Lichttechnik und Spezialeffekte sollten als eigene Positionen berechnet werden. Standard-Lichttechnik (Tanzflächenbeleuchtung) kostet 150–300 €. Premium-Shows mit Nebel und LED-Synchronisation kosten 400–1.000 € oder mehr. Dokumentieren Sie konkret: "Lichttechnik - Tanzflächensetup mit farbigen LED-Spots" oder "Lichtshow - Premium Setup inkl. Nebelsystem". Diese Präzision hilft Kunden zu verstehen, wofür sie bezahlen, und gibt Ihnen kalkulatorische Kontrolle. Viele DJs bieten solche Extras erst nach der Grundbuchung an, um zusätzliche Einnahmen zu generieren. Dies schafft Flexibilität und ermöglicht Upgrades je nach Budget und Wunsch.

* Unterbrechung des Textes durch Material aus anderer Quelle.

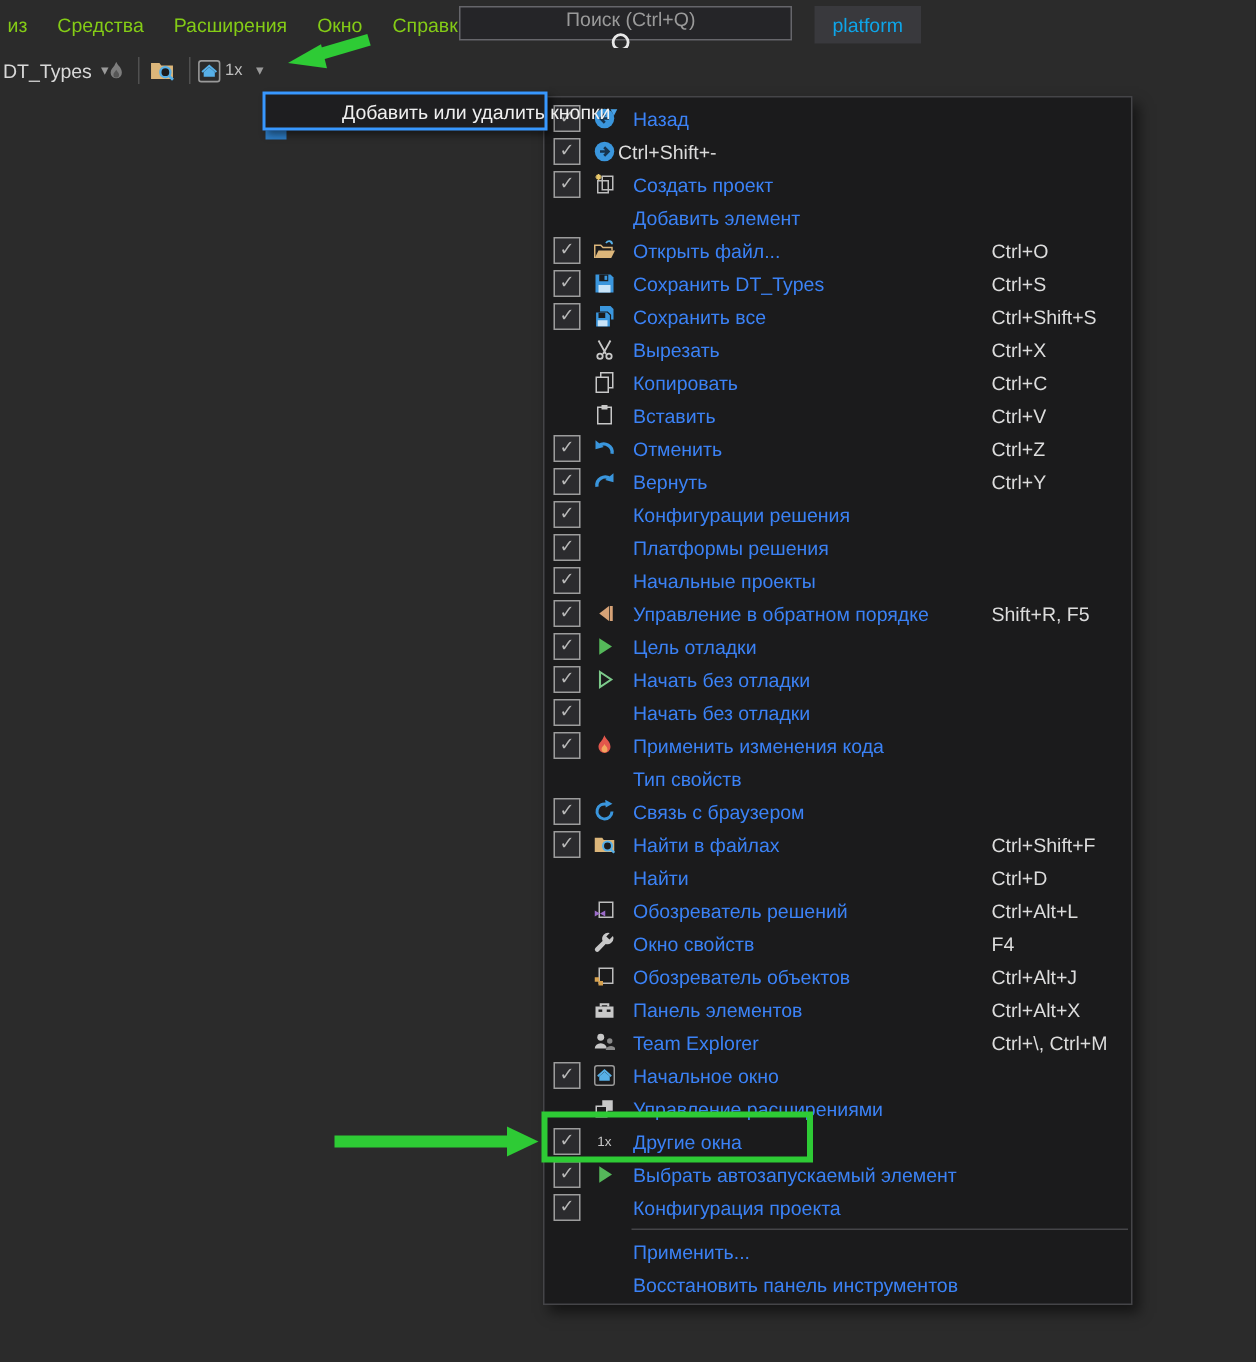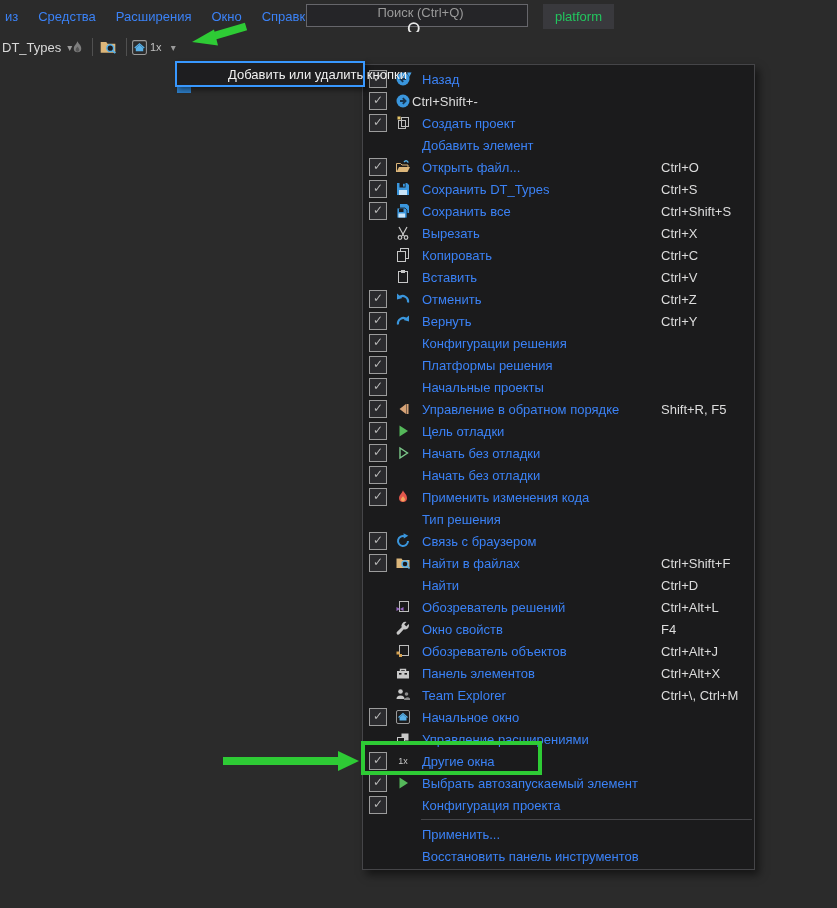--- a/index.html
+++ b/index.html
@@ -8,7 +8,7 @@
          -webkit-font-smoothing:antialiased;}
   
   #menubar{position:absolute;left:0;top:0;width:837px;height:32px;background:#2b2b2b;display:flex;align-items:center;}
-  .mb-item{padding:4px 10px;color:#3b82f6;cursor:default;white-space:nowrap;}
+  .mb-item{padding:4px 10px;color:#84cc16;cursor:default;white-space:nowrap;}
   .mb-item:first-child{padding-left:5px;}
   #searchbox{position:absolute;left:306px;top:4px;width:222px;height:23px;background:#252528;
              border:1px solid #66666b;box-sizing:border-box;display:flex;align-items:center;flex-direction:column;}

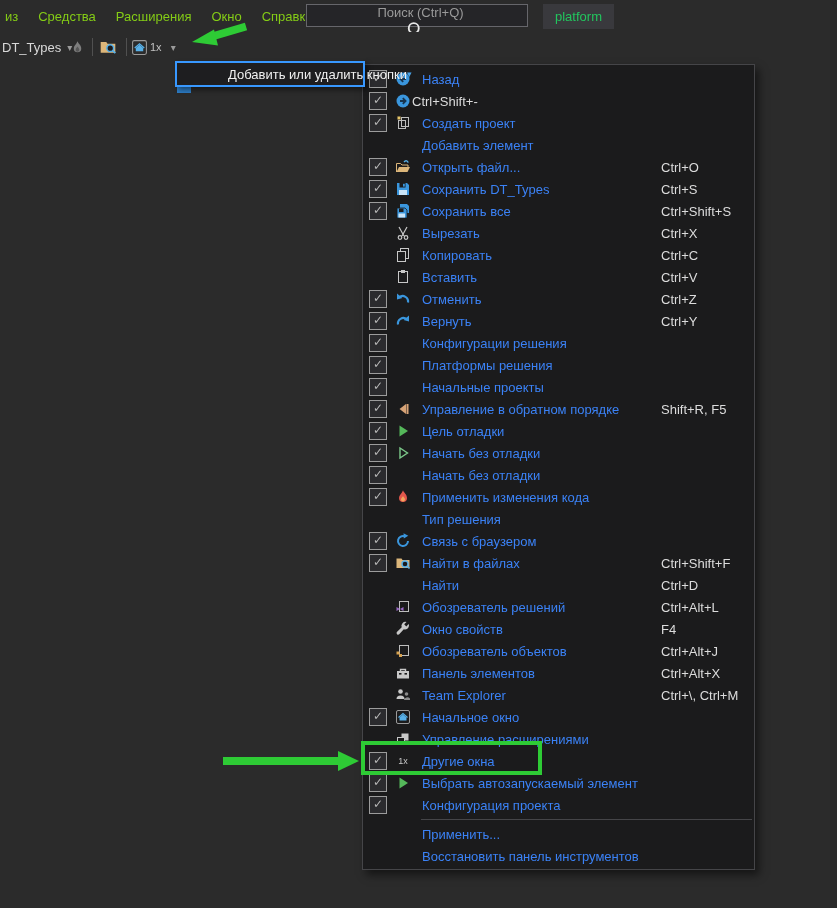--- a/index.html
+++ b/index.html
@@ -15,7 +15,7 @@
   #searchbox .ph{flex:1;padding-left:7px;color:#9a9a9a;}
   #searchbox .mag{width:20px;height:16px;margin-right:4px;}
   #platform-btn{position:absolute;left:543px;top:4px;height:25px;padding:0 12px;background:#39393d;
-                color:#22c55e;display:flex;align-items:center;}
+                color:#0ea5e9;display:flex;align-items:center;}
   
   #toolbar{position:absolute;left:0;top:32px;width:837px;height:30px;background:#2b2b2b;}
   .tb{position:absolute;top:0;height:30px;display:flex;align-items:center;}

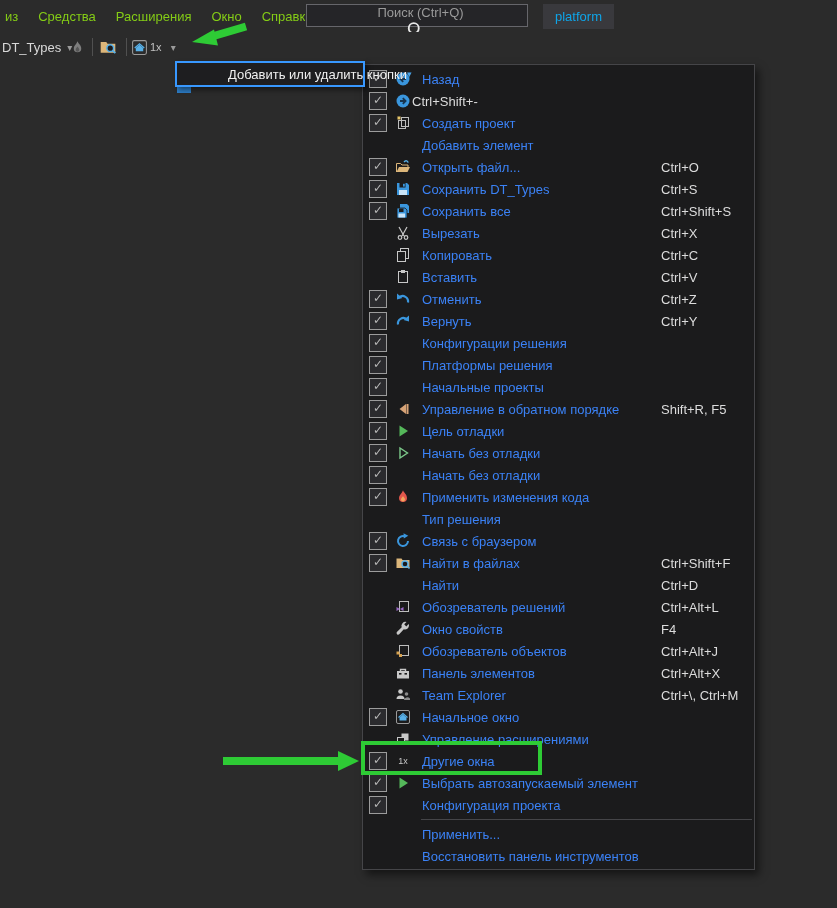--- a/index.html
+++ b/index.html
@@ -346,7 +346,7 @@
     <div class="mrow">
       <span class="cb empty"></span>
       <span class="mico"></span>
-      <span class="mlabel">Тип решения</span>
+      <span class="mlabel">Тип свойств</span>
       <span class="mshort"></span>
     </div>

Event-basierte Dienstleistungen erfordern spezielle Zahlungsbedingungen. Eine Anzahlung von 25–50 % ist Standard—dies sichert Ihr Datum und deckt Vorbereitungskosten. Der Restbetrag sollte 3–7 Tage vor dem Event fällig sein oder am Event-Tag bezahlt werden. Dies minimiert Ausfallrisiken. Dokumentieren Sie Zahlungsbedingungen klar auf der Rechnung: "Anzahlung 50 % bei Buchung, Restbetrag 5 Tage vor Event". Geben Sie auch Zahlungsmethoden an (Überweisung, Kreditkarte). Manche DJs akzeptieren Vollzahlung nach Auftritt für kleine private Events. Transparenz verhindert Missverständnisse und schützt Ihr Geschäft.